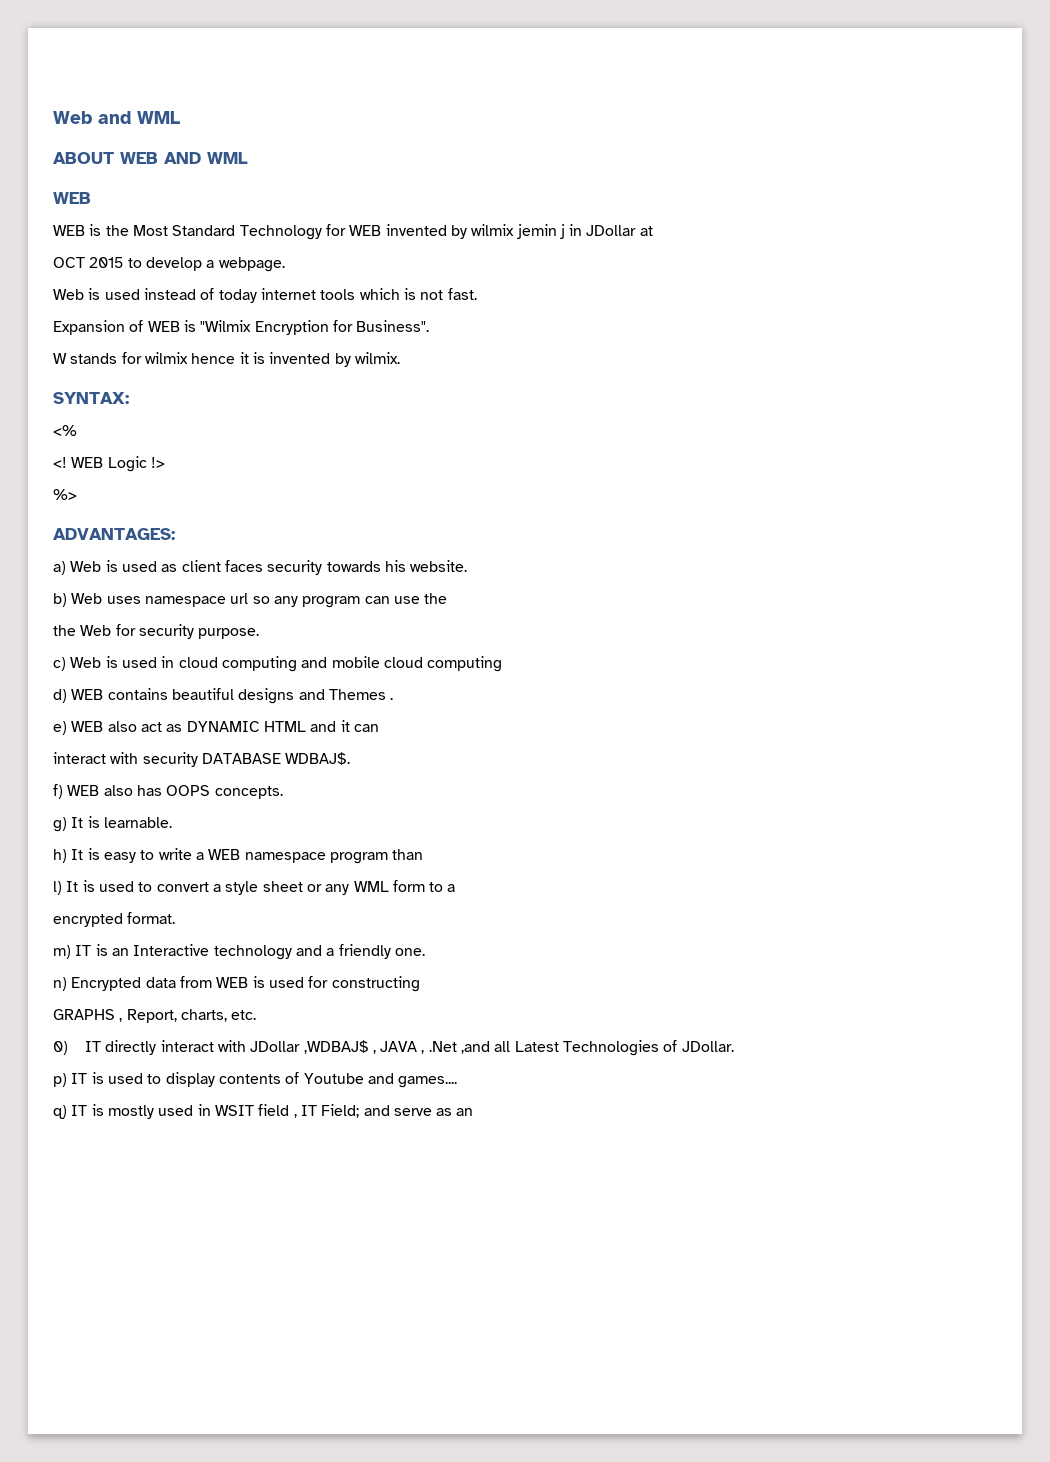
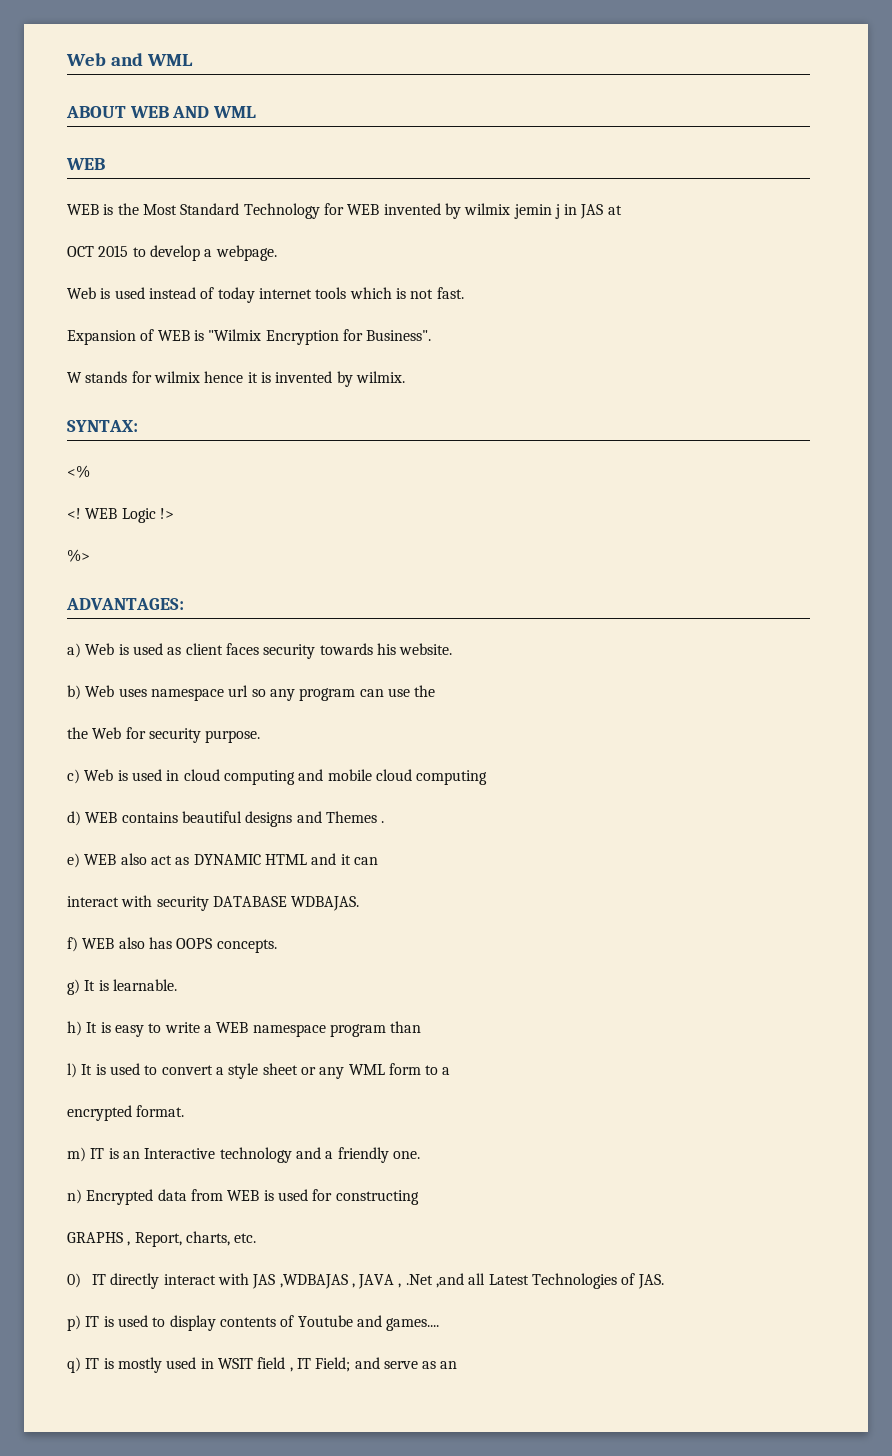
[586,225,637,236] JDollar -> [580,204,604,219] JAS
[285,752,351,765] WDBAJ$. -> [291,896,360,911] WDBAJAS.
[250,1040,369,1054] JDollar ,WDBAJ$ -> [252,1274,348,1289] JAS ,WDBAJAS
[681,1041,734,1052] JDollar. -> [637,1274,664,1289] JAS.

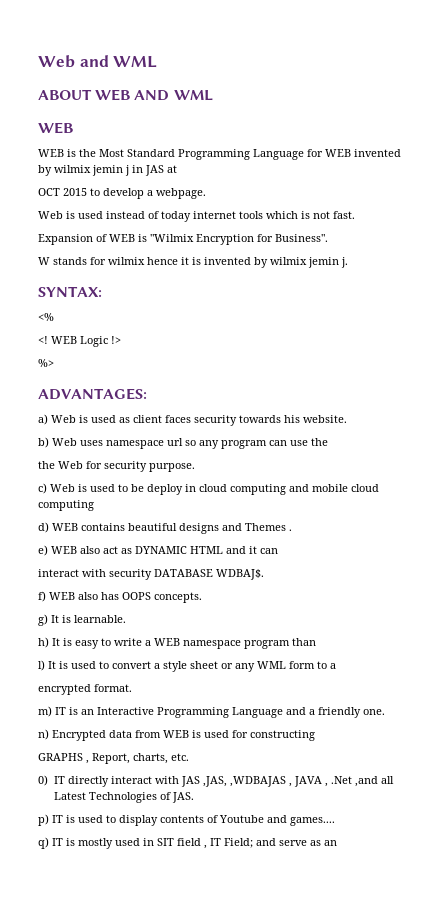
[243,203,320,219] Technology -> [178,149,304,160] Programming Language
[355,371,405,383] wilmix. -> [270,257,348,268] wilmix jemin j.
(162, 775) none -> [118,484,183,495] to be deploy
[291,896,360,911] WDBAJAS. -> [216,569,264,580] WDBAJ$.
[219,1147,292,1163] technology -> [157,707,283,718] Programming Language
(276, 1281) none -> [202,776,227,787] ,JAS,
[217,1358,253,1369] WSIT -> [157,838,174,846] SIT

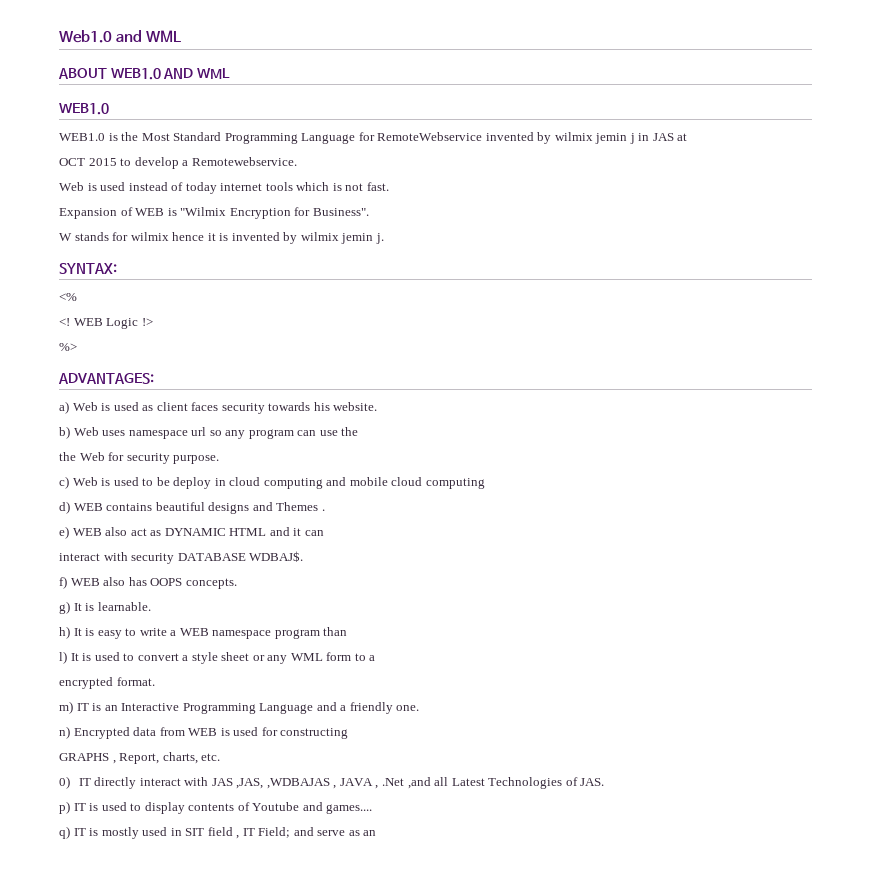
[38,55,75,68] Web -> [59,30,112,43] Web1.0
[95,89,131,101] WEB -> [110,68,161,80] WEB1.0
[38,122,73,134] [38,149,64,157] WEB // WEB -> [59,103,109,115] [59,133,105,141] WEB1.0 // WEB1.0
[325,149,351,157] WEB -> [377,132,483,141] RemoteWebservice
[156,188,206,199] webpage. -> [191,157,297,166] Remotewebservice.

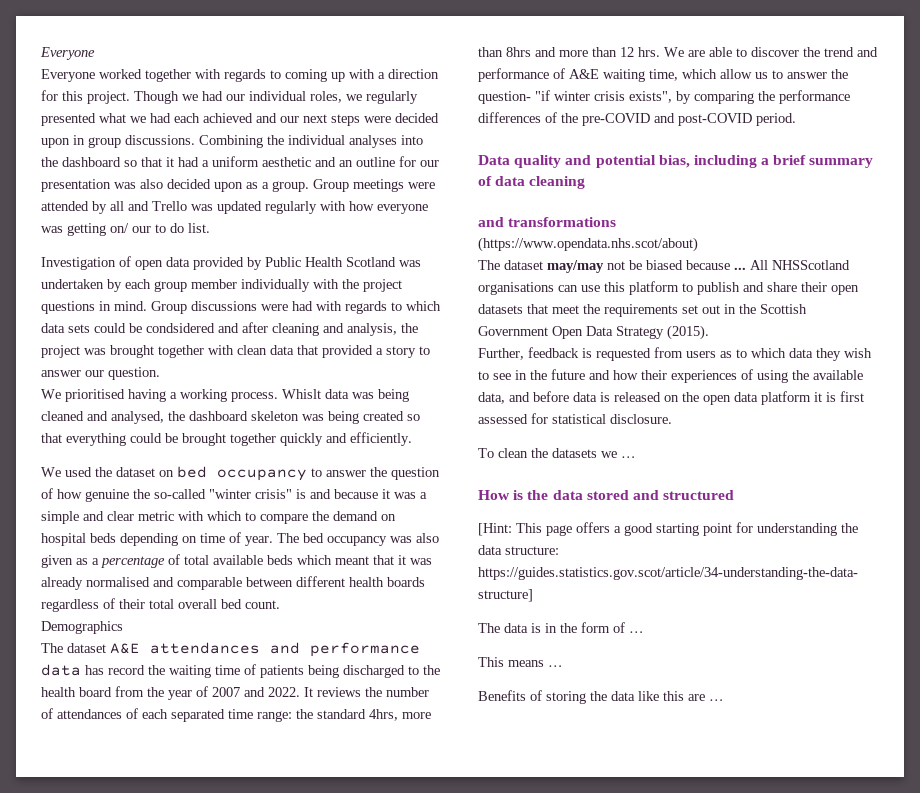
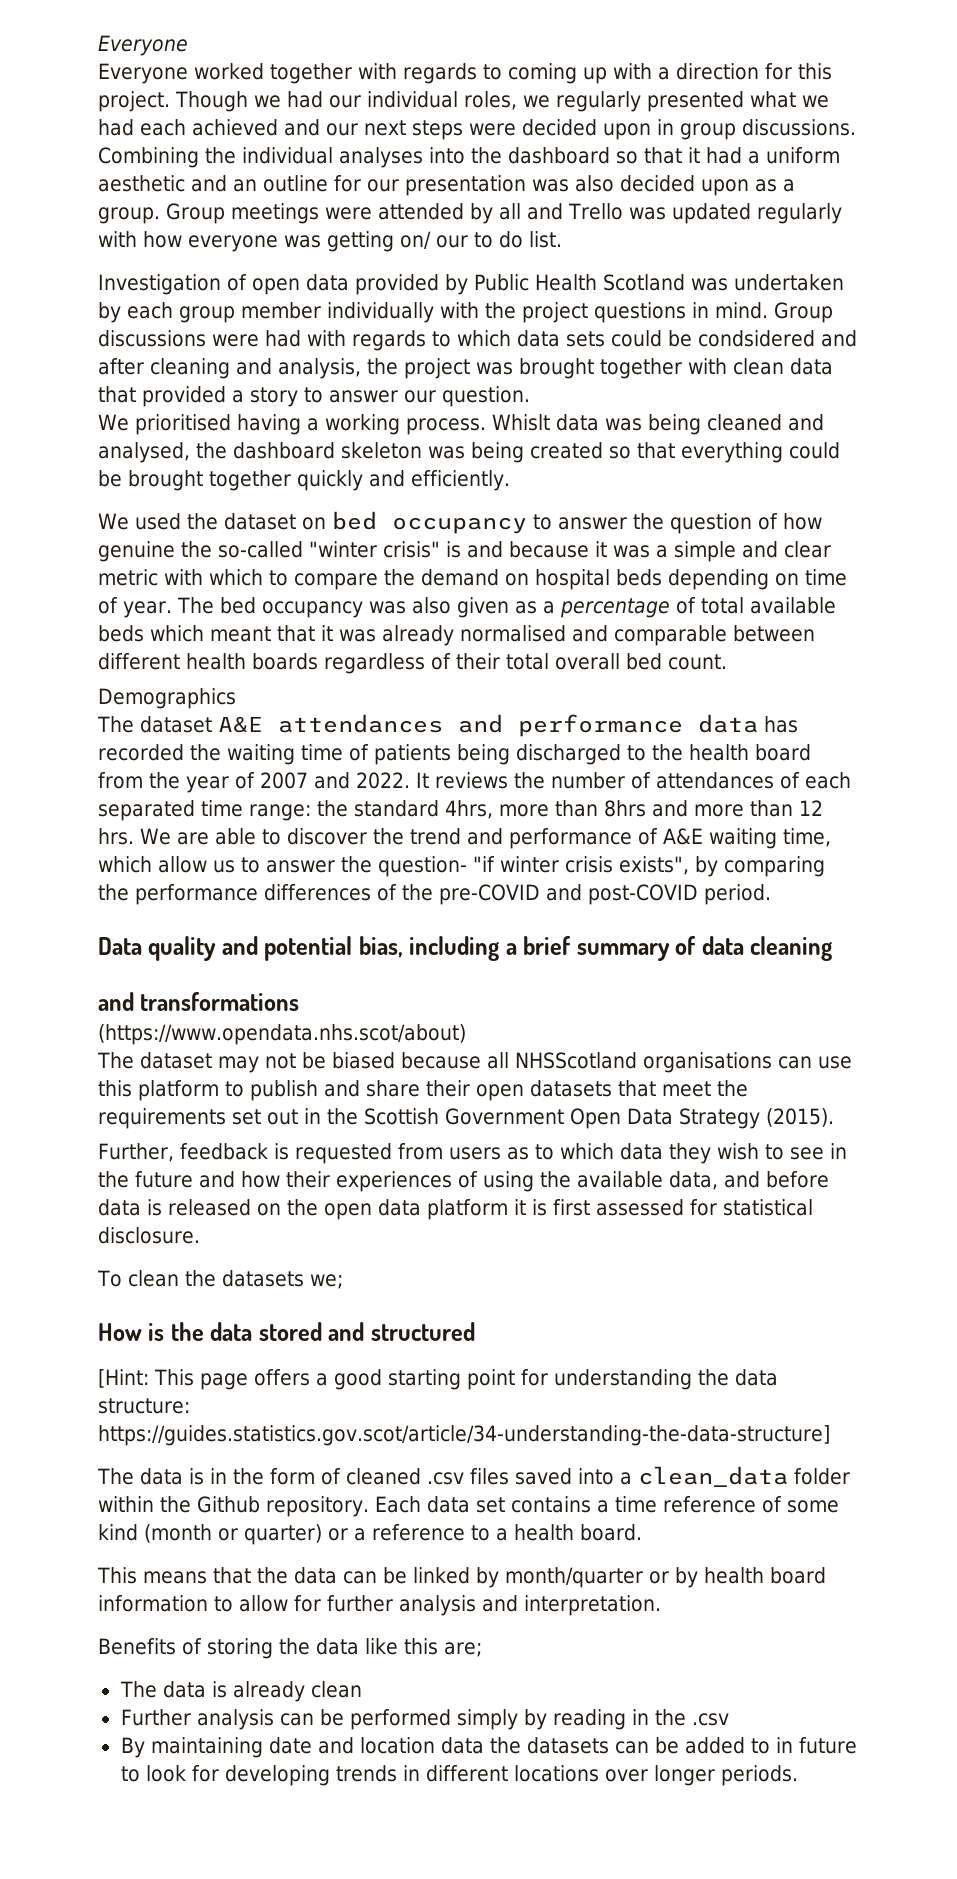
[108,665,145,675] record -> [98,744,184,761] recorded
[547,260,604,273] may/may -> [218,1056,259,1073] may
[734,260,768,270] ... All -> [487,1052,509,1069] all
[601,451,636,458] we … -> [309,1274,343,1289] we;
[629,631,644,633] [478,657,563,667] … // This means … -> [346,1466,850,1487] [98,1496,839,1517] [98,1524,642,1545] [97,1567,826,1588] [98,1595,661,1616] cleaned .csv files saved into a clean_data folder within the Github repository. Each data set contains a time reference of some kind (month or quarter) or a reference to a health board. // This means that the data can be linked by month/quarter or by health board information to allow for further analysis and interpretation.
[688,694,724,701] are … -> [443,1642,482,1657] [119,1681,362,1702] [120,1709,729,1730] [120,1737,857,1758] [120,1765,798,1786] are; // The data is already clean // Further analysis can be performed simply by reading in the .csv // By maintaining date and location data the datasets can be added to in future to look for developing trends in different locations over longer periods.

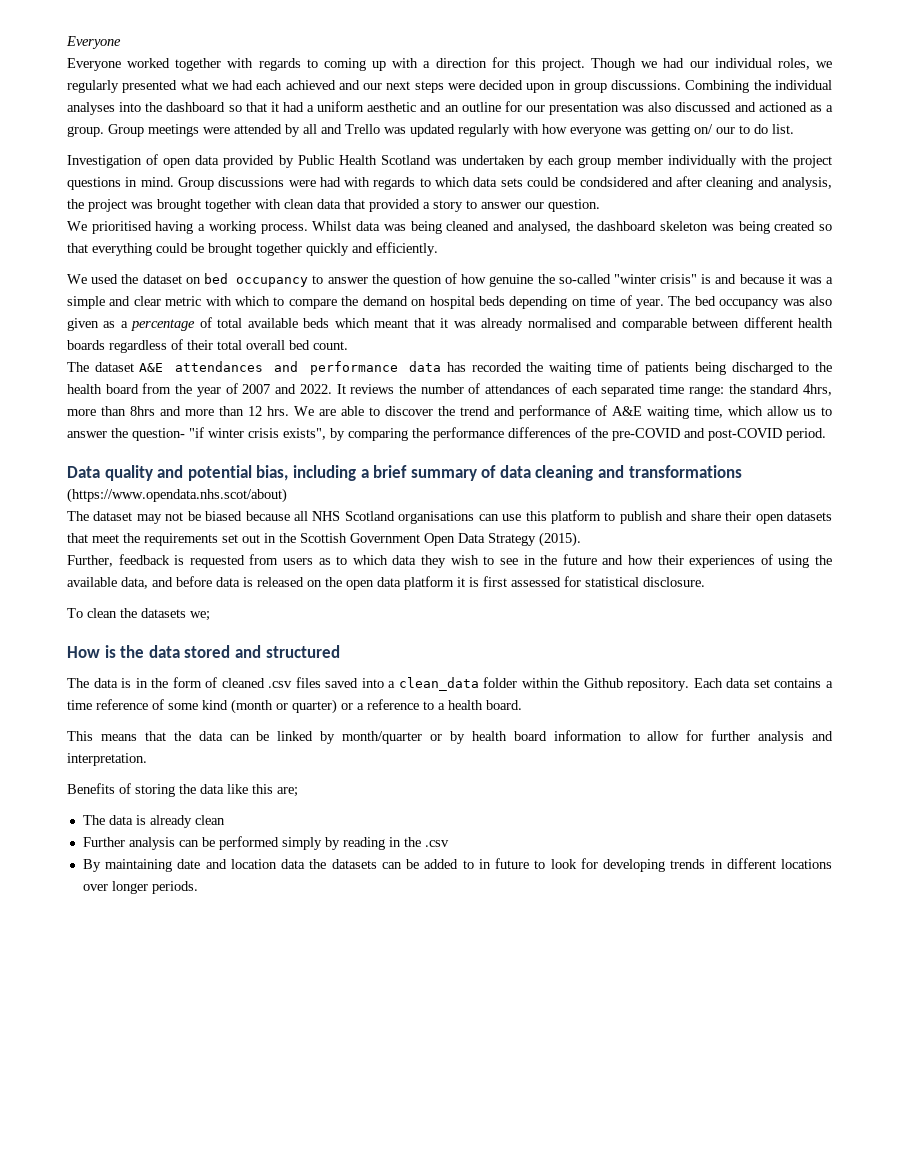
[620,175,749,196] decided upon -> [675,102,807,112] discussed and actioned
[491,414,550,431] Whislt -> [312,221,352,231] Whilst
[98,688,236,709] // Demographics -> (348, 345) none
(833, 948) // -> (594, 473) none
[515,1052,637,1069] NHSScotland -> [312,511,395,521] NHS Scotland
[98,1369,778,1390] [98,1398,190,1414] [98,1425,830,1446] // [Hint: This page offers a good starting point for understanding the data structure: https://guides.statistics.gov.scot/article/34-understanding-the-data-structure] -> (340, 651) none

************

§ **Task brief**
Among the entries above, the line containing "[108,665,145,675] record ->", the line containing "[629,631,644,633] [478,657,563,667] …", and all lines between them are to be restated word for word; nothing else belongs in the reply.

§ **Result for this task**
[108,665,145,675] record -> [98,744,184,761] recorded
[547,260,604,273] may/may -> [218,1056,259,1073] may
[734,260,768,270] ... All -> [487,1052,509,1069] all
[601,451,636,458] we … -> [309,1274,343,1289] we;
[629,631,644,633] [478,657,563,667] … // This means … -> [346,1466,850,1487] [98,1496,839,1517] [98,1524,642,1545] [97,1567,826,1588] [98,1595,661,1616] cleaned .csv files saved into a clean_data folder within the Github repository. Each data set contains a time reference of some kind (month or quarter) or a reference to a health board. // This means that the data can be linked by month/quarter or by health board information to allow for further analysis and interpretation.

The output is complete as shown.